Le rapporteur spécial de l’ONU sur la liberté d’expression a accusé lundi la Maison Blanche de lancer une « attaque » contre les médias et a évoqué un « effet d’aubaine » négatif sur la liberté de la presse mondiale.

David Kaye a déclaré, dans une série de commentaires directs, qu’il espérait que les « attaques » contre les journalistes américains prendraient fin lorsque le président Donald Trump quitterait ses fonctions.

« Il est clair que la question de la signature au cours des quatre dernières années a été la façon dont ce président particulier s’adresse aux médias : La façon dont il dénigre les médias, dénigre la liberté d’expression« , a-t-il déclaré aux journalistes à Genève.

En plus de dénoncer la sortie d’une grande partie de l’establishment médiatique américain comme «fausses nouvelles« – un terme que des experts avaient initialement tenté de militariser contre lui – Trump est devenu célèbre pour ses licenciements fanants de journalistes dans le pool de presse de la Maison Blanche. Beaucoup d’entre eux ont vu leur étoile se lever instantanément parmi les détracteurs du président après une question particulièrement aiguë.

Kaye a précisé que la soi-disant attaque consistait à critiquer les journalistes et à répandre la « désinformation », ainsi que des partenariats avec des organisations médiatiques conservatrices.

La Maison Blanche n’a pas répondu immédiatement à une demande de commentaires.

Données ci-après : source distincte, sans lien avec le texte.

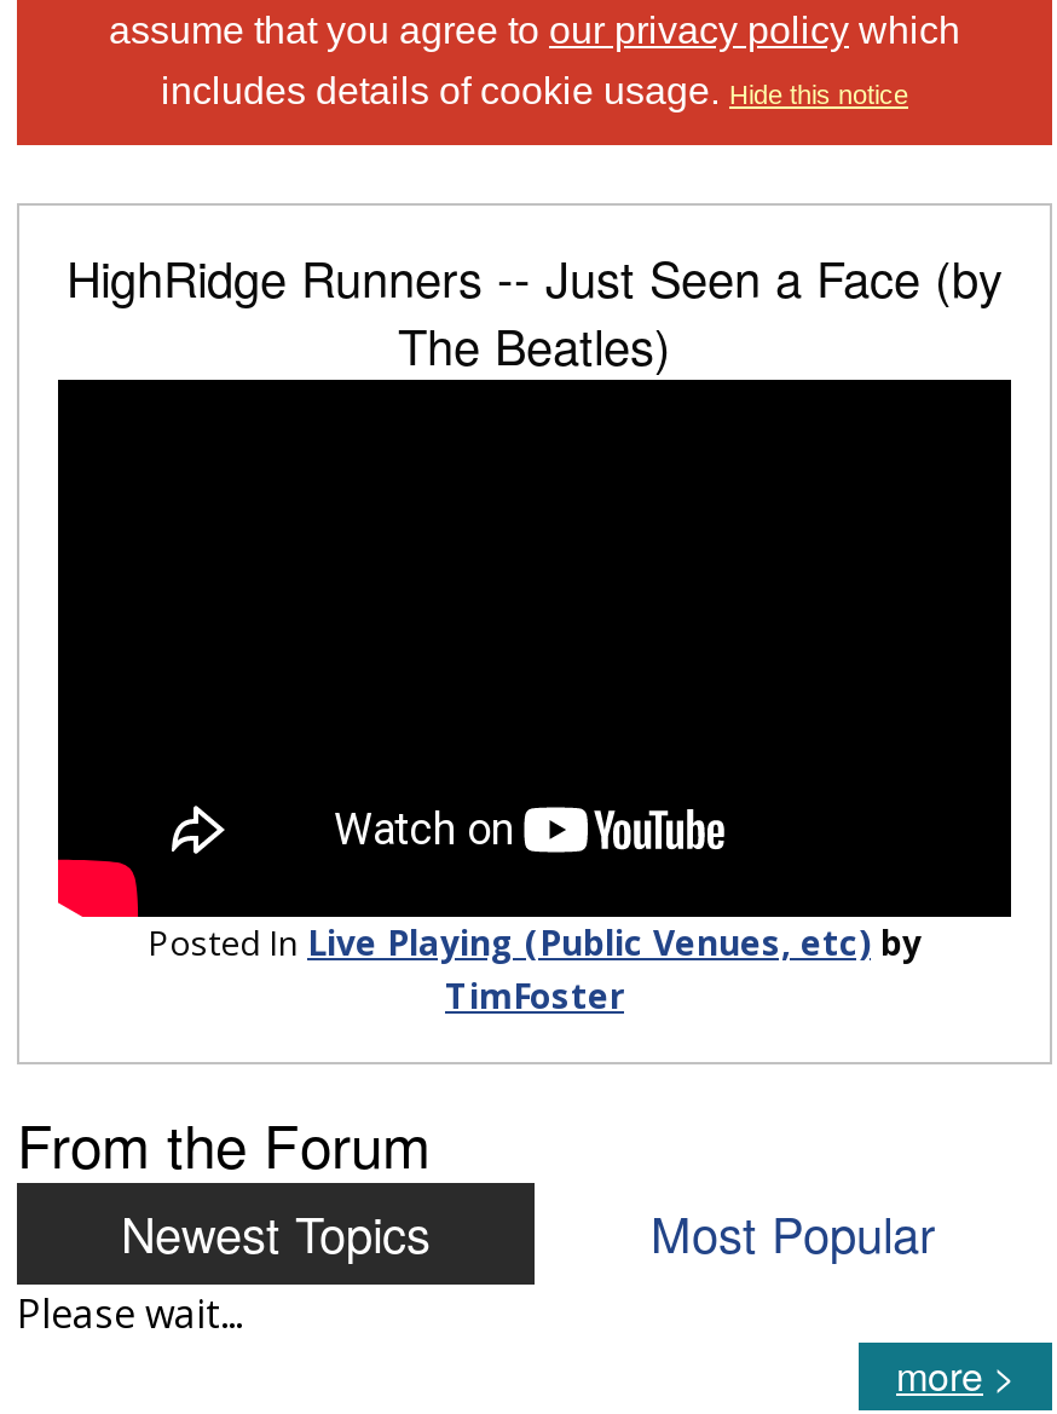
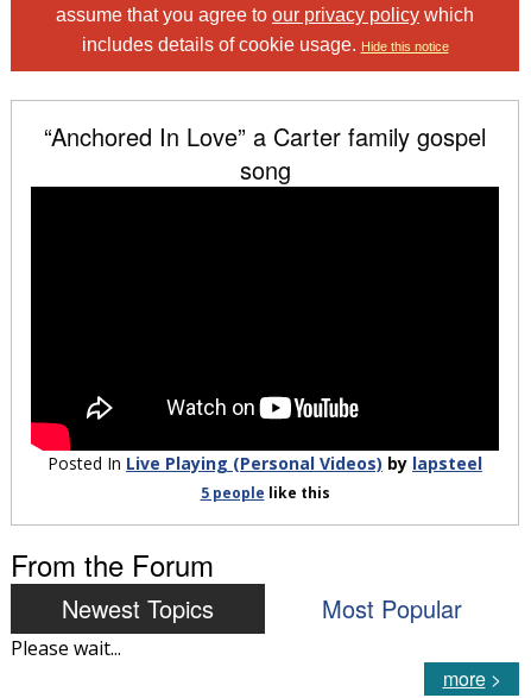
[67,242,1003,380] HighRidge Runners -- Just Seen a Face (by | The Beatles) -> [44,119,486,187] “Anchored In Love” a Carter family gospel | song
[148,918,922,1017] Posted InLive Playing (Public Venues, etc)by | TimFoster -> [48,451,482,503] Posted InLive Playing (Personal Videos)bylapsteel | 5 people like this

Interrogé sur l’impact de cette attaque sur la liberté de la presse dans le monde, il a déclaré : « Il y a clairement un effet d’atout, un effet très négatif« , ajoutant que les administrations américaines précédentes avaient été plus critiques à l’égard des attaques contre la presse, comme le meurtre du journaliste saoudien Jamal Khashoggi.
Il a ajouté que l’administration Trump a créé une culture mondiale de permissivité.

Cependant, la poursuite de Trump contre l’éditeur de WikiLeaks, Julian Assange, en vertu de la loi sur l’espionnage pour avoir publié des documents divulgués comprenant des preuves de crimes de guerre américains en Afghanistan et en Irak, a été internationalement critiquée comme une incursion sans précédent dans la liberté de la presse. Alors que l’administration de l’ancien président Barack Obama n’était pas étrangère à l’inculpation de journalistes en vertu de la même loi et avait également envisagé de porter plainte contre Assange, le ministère de la Justice a finalement pensé mieux à ce moment-là. Il a estimé que le fait d’accuser le fondateur de WikiLeaks de publier des documents classifiés criminaliserait par inadvertance le travail d’enquête des médias de l’establishment – un problème qu’il a qualifié de « Problème du New York Times ».

L’administration Trump a tenté de faire de WikiLeaks un « service de renseignement étranger non étatique hostile » Afin de l’éloigner de »« légitime« Les médias, même si bon nombre de ces mêmes médias, dont le Times et le Guardian, ont également publié des informations sur les fuites en Afghanistan et en Irak. Assange est actuellement détenu à la prison britannique de Belmarsh, pour extradition aux États-Unis, où il encourt une peine pouvant aller jusqu’à 175 ans s’il est reconnu coupable.

M. Kaye a également fait part de ses préoccupations concernant la répression gouvernementale qui s’est aggravée avec la pandémie de COVID-19, une tendance qu’il a qualifiée de « très inquiétante » et qui contribue à la propagation de la maladie.

« Malheureusement, souvent sous prétexte de limiter la désinformation, les gouvernements ont eu recours à de vieux outils de répression de la libre circulation de l’information »

Il a également critiqué « l’approche très répressive de la Chine en matière de liberté d’expression » et a appelé à la résistance à cette approche.

« Je pense qu’il y a un véritable défi pour le monde démocratique à relever pour faire face à ce que la Chine considère comme l’approche de l’Internet géré et à son approche de la gestion de la liberté d’expression en général ».